When HM was 27 years old, in 1953, he had an experimental lobotomy to cure his severe epilepsy. The neurosurgeon who performed the lobotomy, which removed HM’s hippocampus and other surrounding structures, was Dittrich’s grandfather.
The surgery cured HM of his epilepsy, but it had a major unintended consequence: He couldn’t form new memories.
“He lived in 30-second increments,” Dittrich said. “The experiences in his life just washed off of him.”
But his personal tragedy was a boon to science, said Dittrich. Prior to HM, there was no consensus on which parts of the brain might be responsible for creating memories; it was widely thought that the brain worked as a whole to do so.
For over 50 years, memory scientists conducted tests on HM. When he died in 2008, his brain was sent to the University of California, San Diego. It was frozen, sliced into 2,401 sections and placed online for the general public to see.
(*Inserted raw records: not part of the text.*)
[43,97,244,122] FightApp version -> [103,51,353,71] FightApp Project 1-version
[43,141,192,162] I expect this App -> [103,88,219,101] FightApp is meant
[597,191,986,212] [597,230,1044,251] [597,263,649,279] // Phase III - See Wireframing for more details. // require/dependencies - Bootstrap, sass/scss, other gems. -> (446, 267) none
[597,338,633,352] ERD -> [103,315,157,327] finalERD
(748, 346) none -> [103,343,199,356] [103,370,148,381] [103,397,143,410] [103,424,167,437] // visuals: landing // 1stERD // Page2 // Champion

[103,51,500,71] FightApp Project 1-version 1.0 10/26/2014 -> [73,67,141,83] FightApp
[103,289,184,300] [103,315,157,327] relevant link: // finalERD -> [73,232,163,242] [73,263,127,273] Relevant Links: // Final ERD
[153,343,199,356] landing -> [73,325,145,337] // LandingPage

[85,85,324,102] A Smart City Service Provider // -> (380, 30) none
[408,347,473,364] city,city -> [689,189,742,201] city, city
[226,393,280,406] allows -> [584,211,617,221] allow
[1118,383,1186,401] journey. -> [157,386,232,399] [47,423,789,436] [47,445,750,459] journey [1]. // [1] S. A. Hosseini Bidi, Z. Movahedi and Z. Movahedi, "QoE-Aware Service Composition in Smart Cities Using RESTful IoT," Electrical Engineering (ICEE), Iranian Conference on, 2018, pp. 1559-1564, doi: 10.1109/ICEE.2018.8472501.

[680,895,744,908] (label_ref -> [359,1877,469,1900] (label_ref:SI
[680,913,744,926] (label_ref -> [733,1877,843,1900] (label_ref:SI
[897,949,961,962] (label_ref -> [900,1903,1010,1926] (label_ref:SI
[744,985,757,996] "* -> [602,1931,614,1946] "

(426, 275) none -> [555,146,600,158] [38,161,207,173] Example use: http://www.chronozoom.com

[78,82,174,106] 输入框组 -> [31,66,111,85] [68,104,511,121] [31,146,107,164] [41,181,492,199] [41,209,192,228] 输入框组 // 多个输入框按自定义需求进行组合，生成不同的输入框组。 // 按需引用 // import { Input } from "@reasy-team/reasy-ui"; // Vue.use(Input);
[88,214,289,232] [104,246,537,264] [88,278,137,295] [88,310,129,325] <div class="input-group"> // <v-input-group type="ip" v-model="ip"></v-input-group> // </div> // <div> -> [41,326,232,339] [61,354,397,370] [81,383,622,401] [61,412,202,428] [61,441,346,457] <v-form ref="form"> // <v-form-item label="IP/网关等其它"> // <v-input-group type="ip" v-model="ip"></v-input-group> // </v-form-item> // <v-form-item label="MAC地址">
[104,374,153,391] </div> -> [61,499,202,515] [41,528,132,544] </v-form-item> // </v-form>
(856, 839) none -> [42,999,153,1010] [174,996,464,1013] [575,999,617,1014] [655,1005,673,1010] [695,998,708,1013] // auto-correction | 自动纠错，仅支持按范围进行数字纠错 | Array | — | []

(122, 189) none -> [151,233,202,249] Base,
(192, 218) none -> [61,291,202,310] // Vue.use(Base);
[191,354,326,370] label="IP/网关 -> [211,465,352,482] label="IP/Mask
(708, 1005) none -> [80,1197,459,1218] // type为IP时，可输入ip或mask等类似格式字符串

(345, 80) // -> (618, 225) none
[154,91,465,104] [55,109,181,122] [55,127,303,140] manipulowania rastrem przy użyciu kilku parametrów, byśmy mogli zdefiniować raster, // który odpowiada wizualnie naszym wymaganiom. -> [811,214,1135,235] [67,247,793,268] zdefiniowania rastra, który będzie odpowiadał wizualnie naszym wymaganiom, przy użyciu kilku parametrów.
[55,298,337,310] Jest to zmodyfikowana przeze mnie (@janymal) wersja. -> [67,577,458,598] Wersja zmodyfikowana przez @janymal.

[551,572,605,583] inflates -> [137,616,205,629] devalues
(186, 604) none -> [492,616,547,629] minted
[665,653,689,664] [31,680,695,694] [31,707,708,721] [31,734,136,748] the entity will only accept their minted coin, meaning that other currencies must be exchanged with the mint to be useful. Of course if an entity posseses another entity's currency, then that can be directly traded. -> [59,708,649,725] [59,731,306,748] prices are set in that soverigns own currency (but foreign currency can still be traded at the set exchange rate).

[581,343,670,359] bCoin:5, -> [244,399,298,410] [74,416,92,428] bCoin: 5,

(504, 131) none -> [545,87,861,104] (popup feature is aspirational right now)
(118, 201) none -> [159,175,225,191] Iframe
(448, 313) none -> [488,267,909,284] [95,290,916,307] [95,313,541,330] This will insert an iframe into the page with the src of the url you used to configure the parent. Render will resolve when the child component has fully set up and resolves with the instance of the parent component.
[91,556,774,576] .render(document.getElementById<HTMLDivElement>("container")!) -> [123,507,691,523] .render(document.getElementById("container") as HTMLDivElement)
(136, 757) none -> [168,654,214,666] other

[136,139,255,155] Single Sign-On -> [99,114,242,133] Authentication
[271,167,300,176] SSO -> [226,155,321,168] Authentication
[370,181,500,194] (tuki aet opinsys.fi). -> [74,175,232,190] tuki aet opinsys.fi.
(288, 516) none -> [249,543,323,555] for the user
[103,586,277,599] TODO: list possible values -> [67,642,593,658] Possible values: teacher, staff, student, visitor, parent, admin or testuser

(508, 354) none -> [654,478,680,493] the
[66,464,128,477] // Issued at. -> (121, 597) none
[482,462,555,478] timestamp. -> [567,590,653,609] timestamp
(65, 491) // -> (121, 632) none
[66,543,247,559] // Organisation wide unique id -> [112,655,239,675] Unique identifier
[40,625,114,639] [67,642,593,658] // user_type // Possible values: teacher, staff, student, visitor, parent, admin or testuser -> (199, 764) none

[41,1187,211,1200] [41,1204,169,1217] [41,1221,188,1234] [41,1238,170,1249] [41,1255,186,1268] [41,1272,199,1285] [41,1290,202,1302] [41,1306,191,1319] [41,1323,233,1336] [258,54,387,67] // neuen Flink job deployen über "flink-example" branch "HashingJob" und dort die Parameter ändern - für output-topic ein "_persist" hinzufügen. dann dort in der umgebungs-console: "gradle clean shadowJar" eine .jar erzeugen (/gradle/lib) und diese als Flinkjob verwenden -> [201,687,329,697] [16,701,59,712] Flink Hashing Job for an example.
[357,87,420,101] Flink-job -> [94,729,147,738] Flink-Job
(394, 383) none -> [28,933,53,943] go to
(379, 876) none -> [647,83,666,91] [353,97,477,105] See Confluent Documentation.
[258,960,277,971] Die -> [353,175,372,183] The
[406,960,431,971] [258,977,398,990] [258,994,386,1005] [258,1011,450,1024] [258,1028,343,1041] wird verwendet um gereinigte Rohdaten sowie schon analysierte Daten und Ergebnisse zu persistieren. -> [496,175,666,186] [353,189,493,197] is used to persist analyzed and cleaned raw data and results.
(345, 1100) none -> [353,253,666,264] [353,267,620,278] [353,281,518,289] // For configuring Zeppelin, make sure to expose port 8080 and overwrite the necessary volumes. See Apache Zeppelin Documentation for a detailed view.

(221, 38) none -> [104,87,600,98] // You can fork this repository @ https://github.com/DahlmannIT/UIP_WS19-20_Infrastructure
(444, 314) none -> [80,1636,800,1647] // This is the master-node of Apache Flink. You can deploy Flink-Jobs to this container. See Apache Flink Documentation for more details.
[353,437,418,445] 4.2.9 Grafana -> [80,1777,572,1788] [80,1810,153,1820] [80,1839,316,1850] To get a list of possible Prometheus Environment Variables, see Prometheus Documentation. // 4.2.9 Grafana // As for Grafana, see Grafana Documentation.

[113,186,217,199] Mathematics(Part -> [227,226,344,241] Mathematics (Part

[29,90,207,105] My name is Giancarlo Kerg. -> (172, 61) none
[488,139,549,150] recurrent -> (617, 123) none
“A lot of what we understand (about) how memory works has been built on top of the seminal studies that were done with HM,” Dittrich said.
Questions about the brain remain
Another curious aspect of HM’s amnesia, which may not be present in the Massachusetts patients, was that it “bleached away” the narrative of his memories before the surgery, said Dittrich. HM could remember facts about his childhood but not the stories to go along with them.
“We can all relate to memory loss,” Dittrich said. “But HM’s amnesia was even more alien to us than we typically imagine it to be.”
Barash’s descriptions of the Massachusetts patients did not include similar problems with prior memories, and some even showed improvement months later. The youngest patient, a 19-year-old and the only one without a history of opioid use, no longer had short-term memory loss five months later, though he also developed seizures.
Still, Dittrich wonders what their similarities and differences might unearth about the human brain: why some recovered and some didn’t, whether some have issues with episodic memories in the past and what other cognitive effects their injuries might reveal.
“It’s a terrible tragedy,” Dittrich said, adding that the Massachusetts patients could nevertheless be “extremely valuable … to memory researchers.”
DeMaria said more research is needed to understand what happened and whether the link to opioids is more than coincidence. He also hopes doctors in other states keep an eye out for other cases that might be missed. For patients who test positive for opioids, doctors may easily mistake the signs of anterograde amnesia for general intoxication.
“Maybe nobody was looking for this,” DeMaria said. “Maybe this isn’t new. Maybe it was happening all along.”